Whilst I was studying for my degree at UWCN in the mid 1990s, the South Wales coastline suffered one of its worst recorded environmental disasters. On 15 February 1996, "The Sea Empress" oil tanker (pictured left) was en route to the oil terminal near Pembroke Dock when she ran aground near St Ann's Head. Over the course of one week 72,000 tonnes of crude oil leaked out of the stricken vessel, which sustained further substantial damage during the attempts to refloat it. The environmental impact was hugely devastating as Wikipedia describes:-
"The Sea Empress disaster occurred in Britain's only coastal national park and in one of only three UK marine nature reserves. The tanker ran aground very close to the islands of Skomer and Skokholm - both national nature reserves, Sites of Special Scientific Interest (SSSI) and special protection areas and home to Manx Shearwaters, Atlantic Puffins, Guillemots, Razorbills, Great Cormorants, Kittiwakes, European Storm-petrels, Common Shags and Eurasian Oystercatchers. Birds at sea were hit hard during the early weeks of the spill, resulting in thousands of deaths. The Pembrokeshire grey seal population didn't appear to be affected too much and impacts to subtidal wildlife were limited. However, much damage was caused to shorelines affected by bulk oil. Shore seaweeds and invertebrates were killed in large quantities. Mass strandings of cockles and other shellfish occurred on sandy beaches. Rock pool fish were also affected. However, a range of tough shore species were seen to survive exposure to bulk oil and lingering residues. A rescue centre for oiled birds was set up in Milford Haven. According to the Countryside Council for Wales (CCW), over 70% of released guillemots died within 14 days. Just 3% survived two months and only 1% survived a year."
I remember being on a rail replacement bus on the way to Newport and sitting next to a UK Government environmental scientist who was travelling to the scene to gauge the enormity of the situation. I remember visiting Tenby six months after the disaster and the clean up operation had achieved incredible results. Whilst some of the rocks had a darkened shade it was only once you had dug into the sand that the water under the surface had a slightly oily film to it. It took 5 years for the environment to fully recover and for the decimated wildlife to return to some semblance of normality.

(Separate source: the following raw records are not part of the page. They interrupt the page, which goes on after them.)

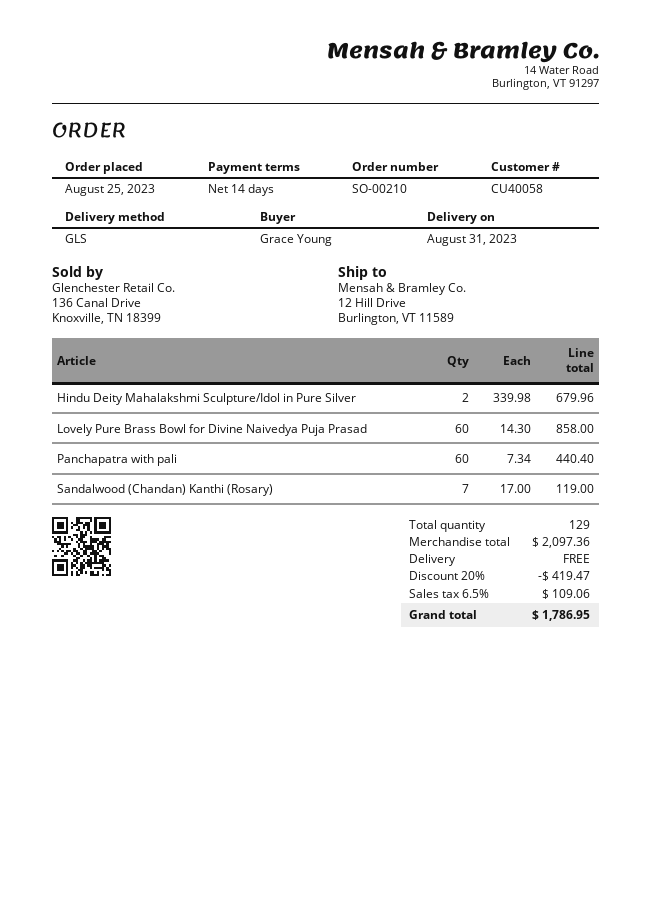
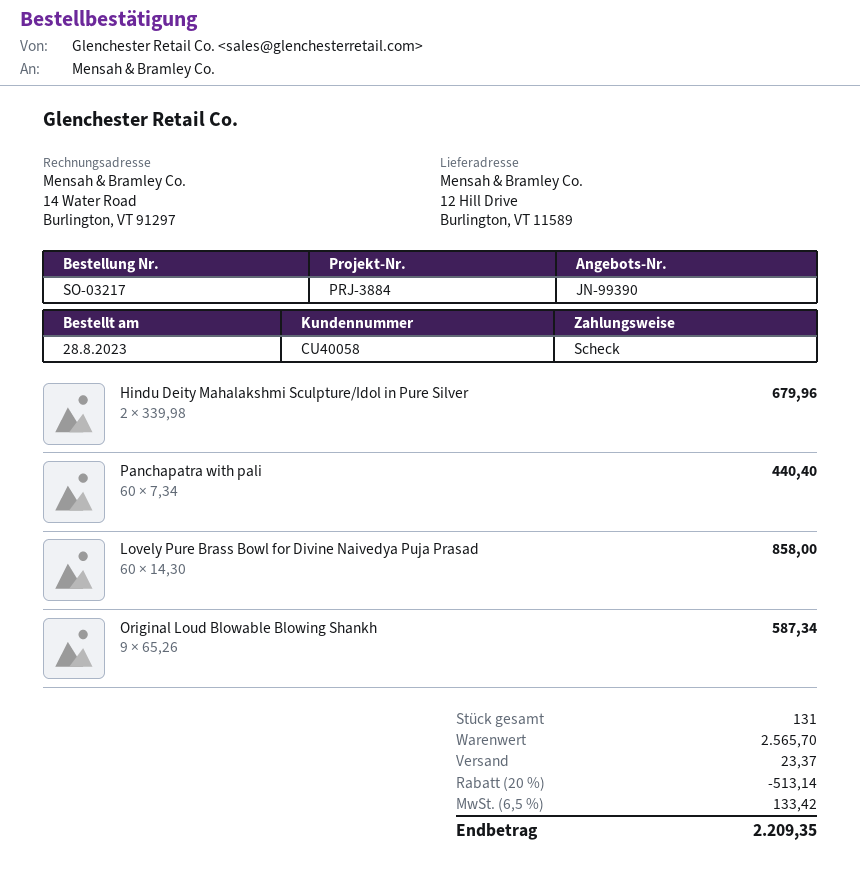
order number: SO-00210 -> SO-03217
order date: 2023-08-25 -> 2023-08-28
Sandalwood (Chandan) Kanthi (Rosary): 7 x 17.00 = 119.00 -> none
Original Loud Blowable Blowing Shankh: none -> 9 x 65.26 = 587.34
total quantity: 129 -> 131
subtotal: 2097.36 -> 2565.70
discount: 20% = 419.47 -> 20% = 513.14
shipping: 0.00 -> 23.37
tax: 6.5% = 109.06 -> 6.5% = 133.42
total: 1786.95 -> 2209.35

I was reminded of the disaster this week when a small cargo ship, the MV Carrier (pictured left), ran aground off the North Wales coast yesterday. Whilst it is a much smaller vessel than The Sea Empress, it is also leaking oil from its ruptured fuel tanks. Despite the strong winds that are currently battering the ship all efforts are being taken to ensure that the environmental damage is kept to a minimum. Whilst the environmental impact on paper may not be as costly as "The Sea Empress" hopefully they can prevent another marine disaster from occurring.